* [Exercise goal]: From the entries that follow, copy every line with the word "arquitetos".

* [Change listing data]:

::::::::::

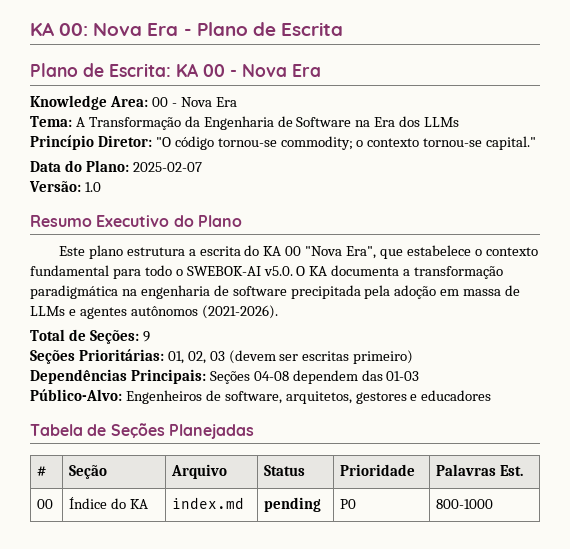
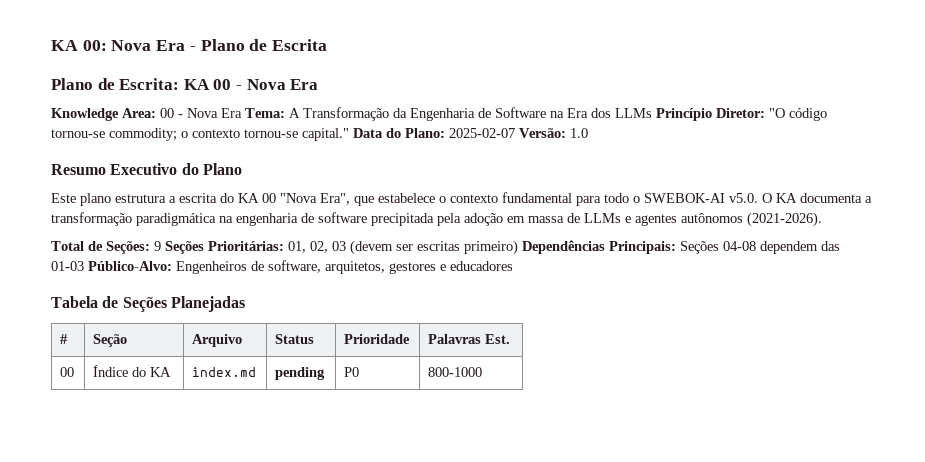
- Knowledge Area: 00 - Nova Era
- Tema: A Transformação da Engenharia de Software na Era dos LLMs
- Princípio Diretor: "O código tornou-se commodity; o contexto tornou-se capital."
- Data do Plano: 2025-02-07
- Versão: 1.0
+ Knowledge Area: 00 - Nova Era Tema: A Transformação da Engenharia de Software na Era dos LLMs Princípio Diretor: "O código tornou-se commodity; o contexto tornou-se capital." Data do Plano: 2025-02-07 Versão: 1.0
- Total de Seções: 9
- Seções Prioritárias: 01, 02, 03 (devem ser escritas primeiro)
- Dependências Principais: Seções 04-08 dependem das 01-03
- Público-Alvo: Engenheiros de software, arquitetos, gestores e educadores
+ Total de Seções: 9 Seções Prioritárias: 01, 02, 03 (devem ser escritas primeiro) Dependências Principais: Seções 04-08 dependem das 01-03 Público-Alvo: Engenheiros de software, arquitetos, gestores e educadores

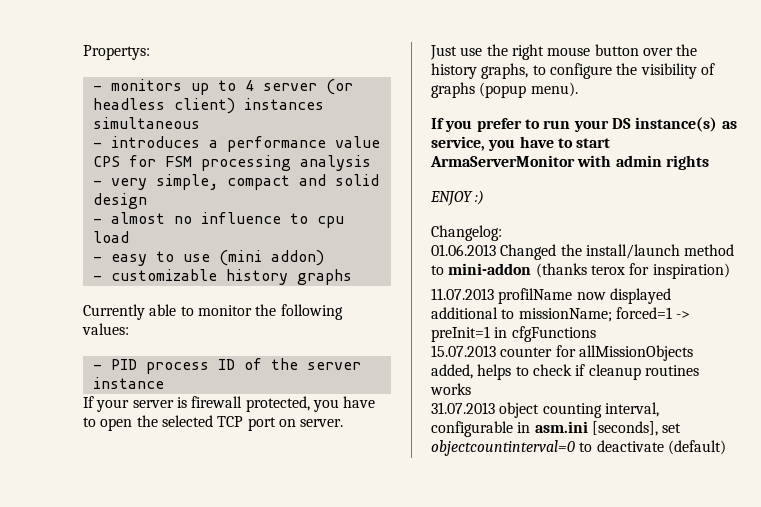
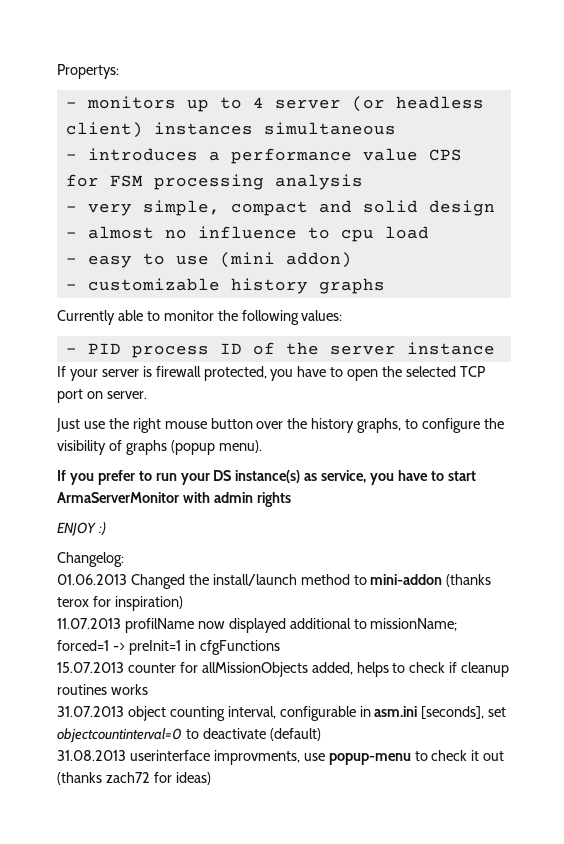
+ 31.08.2013 userinterface improvments, use popup-menu to check it out (thanks zach72 for ideas)

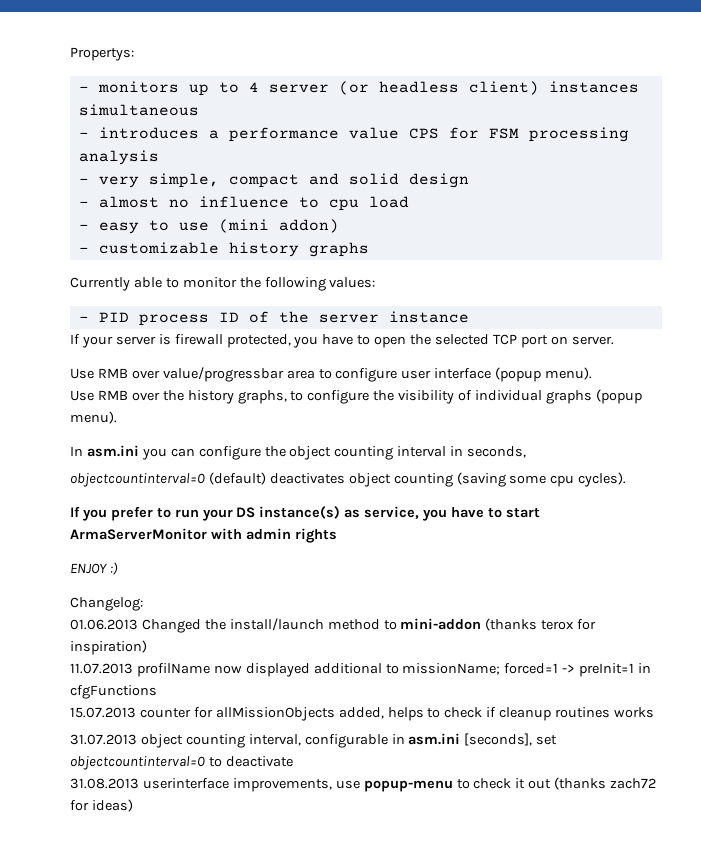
- Just use the right mouse button over the history graphs, to configure the visibility of graphs (popup menu).
+ Use RMB over value/progressbar area to configure user interface (popup menu).
+ Use RMB over the history graphs, to configure the visibility of individual graphs (popup menu).
+ In asm.ini you can configure the object counting interval in seconds,
+ objectcountinterval=0 (default) deactivates object counting (saving some cpu cycles).
- 31.07.2013 object counting interval, configurable in asm.ini [seconds], set objectcountinterval=0 to deactivate (default)
+ 31.07.2013 object counting interval, configurable in asm.ini [seconds], set objectcountinterval=0 to deactivate
- 31.08.2013 userinterface improvments, use popup-menu to check it out (thanks zach72 for ideas)
+ 31.08.2013 userinterface improvements, use popup-menu to check it out (thanks zach72 for ideas)

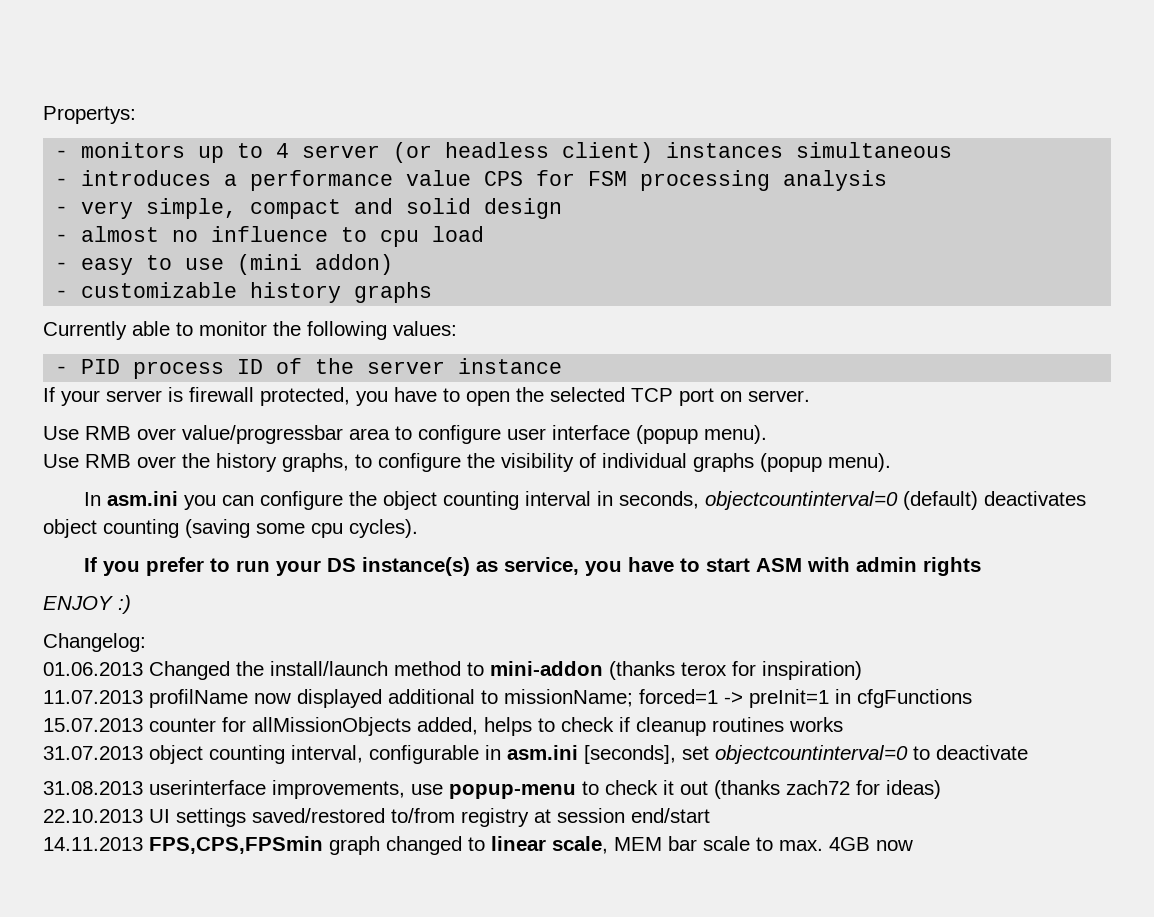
- In asm.ini you can configure the object counting interval in seconds,
- objectcountinterval=0 (default) deactivates object counting (saving some cpu cycles).
+ In asm.ini you can configure the object counting interval in seconds, objectcountinterval=0 (default) deactivates object counting (saving some cpu cycles).
- If you prefer to run your DS instance(s) as service, you have to start ArmaServerMonitor with admin rights
+ If you prefer to run your DS instance(s) as service, you have to start ASM with admin rights
+ 22.10.2013 UI settings saved/restored to/from registry at session end/start
+ 14.11.2013 FPS,CPS,FPSmin graph changed to linear scale, MEM bar scale to max. 4GB now

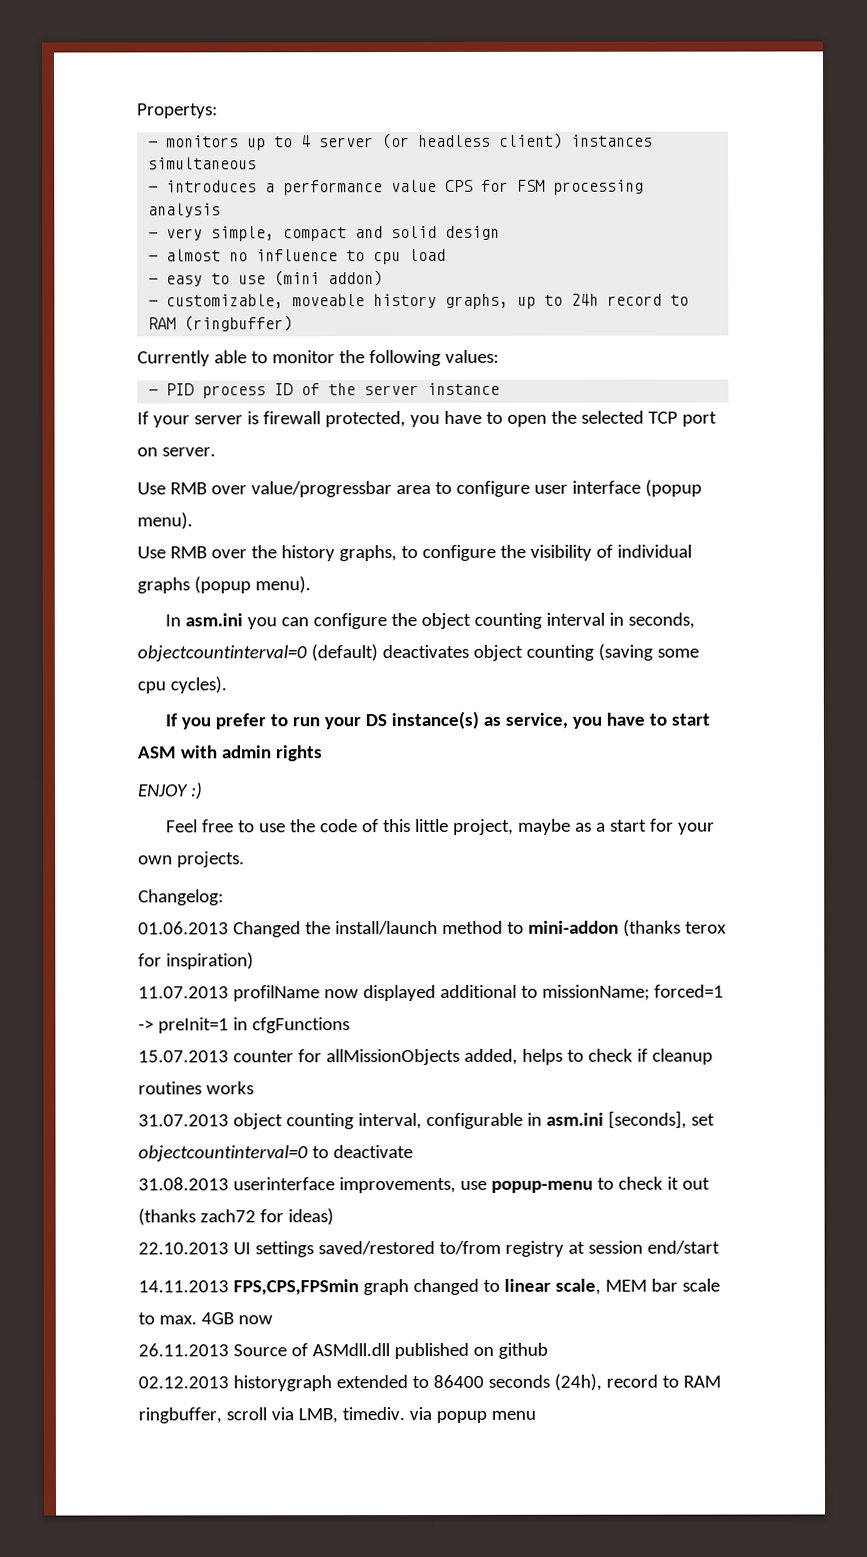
- - customizable history graphs
+ - customizable, moveable history graphs, up to 24h record to RAM (ringbuffer)
+ Feel free to use the code of this little project, maybe as a start for your own projects.
+ 26.11.2013 Source of ASMdll.dll published on github
+ 02.12.2013 historygraph extended to 86400 seconds (24h), record to RAM ringbuffer, scroll via LMB, timediv. via popup menu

::::::::::

* [Task output]:
- Público-Alvo: Engenheiros de software, arquitetos, gestores e educadores
+ Total de Seções: 9 Seções Prioritárias: 01, 02, 03 (devem ser escritas primeiro) Dependências Principais: Seções 04-08 dependem das 01-03 Público-Alvo: Engenheiros de software, arquitetos, gestores e educadores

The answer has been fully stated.